**THE TASK:**
Restate word for word the lines of the entries below, starting with the line that holds "-78,7 +78,6 @@" and ending with the line that holds "position:absolute; left:0; bottom:0;", and no others.

(Web page edit records)
*** Begin section ***

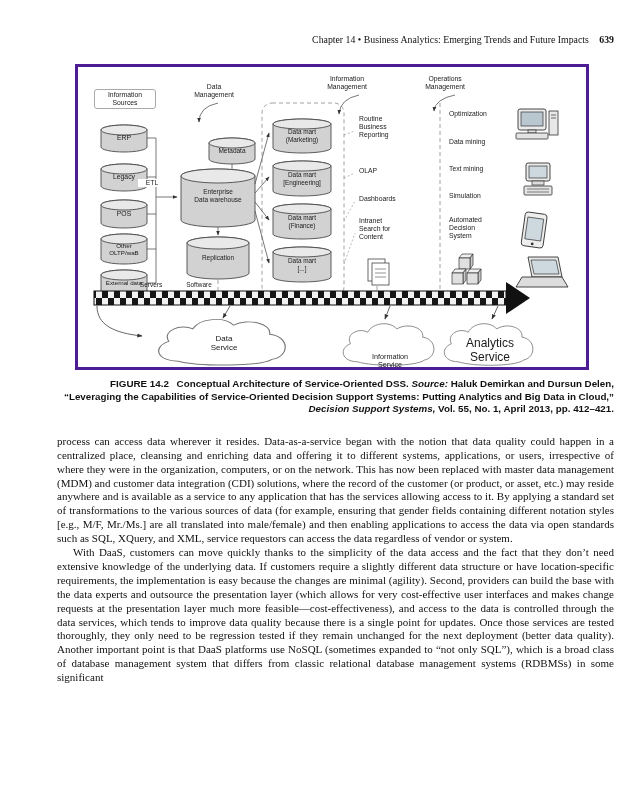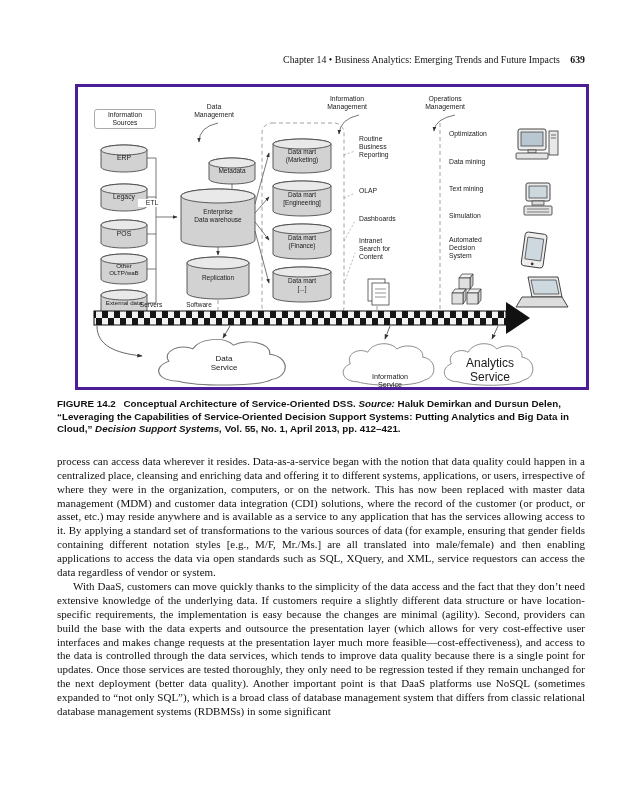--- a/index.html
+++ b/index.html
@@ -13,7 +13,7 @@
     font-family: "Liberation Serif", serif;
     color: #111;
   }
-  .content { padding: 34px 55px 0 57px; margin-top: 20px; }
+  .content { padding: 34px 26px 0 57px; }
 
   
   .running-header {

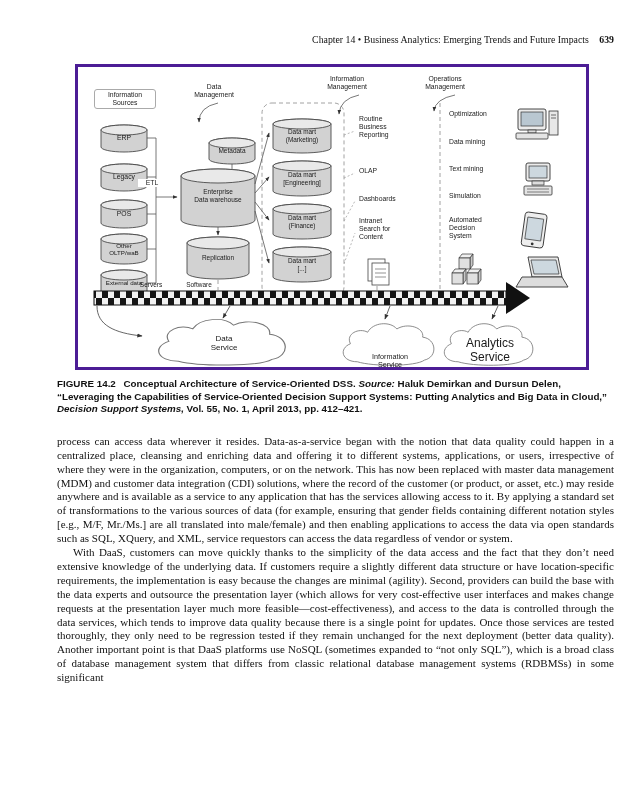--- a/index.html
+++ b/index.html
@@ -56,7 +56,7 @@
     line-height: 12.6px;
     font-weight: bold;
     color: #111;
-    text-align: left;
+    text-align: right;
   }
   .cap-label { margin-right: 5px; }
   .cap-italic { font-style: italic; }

*** End section ***
*** Begin section ***

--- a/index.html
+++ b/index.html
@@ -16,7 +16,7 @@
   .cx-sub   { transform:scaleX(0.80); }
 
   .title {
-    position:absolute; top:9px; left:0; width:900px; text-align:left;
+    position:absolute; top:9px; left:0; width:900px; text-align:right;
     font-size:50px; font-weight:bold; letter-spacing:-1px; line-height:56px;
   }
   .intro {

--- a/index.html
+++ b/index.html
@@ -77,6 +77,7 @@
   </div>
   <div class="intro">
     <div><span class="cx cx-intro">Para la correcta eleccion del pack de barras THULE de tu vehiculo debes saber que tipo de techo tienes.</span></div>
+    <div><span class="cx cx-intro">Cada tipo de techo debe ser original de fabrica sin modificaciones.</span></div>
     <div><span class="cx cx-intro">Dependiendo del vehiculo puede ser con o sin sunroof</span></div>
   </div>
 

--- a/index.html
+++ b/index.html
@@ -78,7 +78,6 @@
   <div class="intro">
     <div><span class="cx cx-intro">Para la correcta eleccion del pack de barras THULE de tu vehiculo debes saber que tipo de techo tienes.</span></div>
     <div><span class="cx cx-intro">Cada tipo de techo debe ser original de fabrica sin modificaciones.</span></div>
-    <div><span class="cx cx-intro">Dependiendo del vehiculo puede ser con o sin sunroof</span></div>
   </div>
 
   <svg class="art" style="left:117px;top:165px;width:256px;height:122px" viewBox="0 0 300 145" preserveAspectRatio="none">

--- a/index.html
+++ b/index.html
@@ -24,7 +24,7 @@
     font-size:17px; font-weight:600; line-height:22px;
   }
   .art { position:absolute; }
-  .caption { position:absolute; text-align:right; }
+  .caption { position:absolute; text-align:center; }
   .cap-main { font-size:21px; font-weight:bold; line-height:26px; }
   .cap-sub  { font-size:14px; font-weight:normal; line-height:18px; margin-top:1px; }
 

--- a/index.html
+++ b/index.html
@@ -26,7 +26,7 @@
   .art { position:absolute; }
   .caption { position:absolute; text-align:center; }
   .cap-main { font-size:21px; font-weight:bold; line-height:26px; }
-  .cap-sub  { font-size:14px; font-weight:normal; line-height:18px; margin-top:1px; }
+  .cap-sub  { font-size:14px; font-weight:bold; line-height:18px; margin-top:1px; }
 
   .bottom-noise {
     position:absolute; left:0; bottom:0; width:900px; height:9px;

*** End section ***

**RESPONSE TO THIS EXERCISE:**
@@ -78,7 +78,6 @@
   <div class="intro">
     <div><span class="cx cx-intro">Para la correcta eleccion del pack de barras THULE de tu vehiculo debes saber que tipo de techo tienes.</span></div>
     <div><span class="cx cx-intro">Cada tipo de techo debe ser original de fabrica sin modificaciones.</span></div>
-    <div><span class="cx cx-intro">Dependiendo del vehiculo puede ser con o sin sunroof</span></div>
   </div>
 
   <svg class="art" style="left:117px;top:165px;width:256px;height:122px" viewBox="0 0 300 145" preserveAspectRatio="none">

--- a/index.html
+++ b/index.html
@@ -24,7 +24,7 @@
     font-size:17px; font-weight:600; line-height:22px;
   }
   .art { position:absolute; }
-  .caption { position:absolute; text-align:right; }
+  .caption { position:absolute; text-align:center; }
   .cap-main { font-size:21px; font-weight:bold; line-height:26px; }
   .cap-sub  { font-size:14px; font-weight:normal; line-height:18px; margin-top:1px; }
 

--- a/index.html
+++ b/index.html
@@ -26,7 +26,7 @@
   .art { position:absolute; }
   .caption { position:absolute; text-align:center; }
   .cap-main { font-size:21px; font-weight:bold; line-height:26px; }
-  .cap-sub  { font-size:14px; font-weight:normal; line-height:18px; margin-top:1px; }
+  .cap-sub  { font-size:14px; font-weight:bold; line-height:18px; margin-top:1px; }
 
   .bottom-noise {
     position:absolute; left:0; bottom:0; width:900px; height:9px;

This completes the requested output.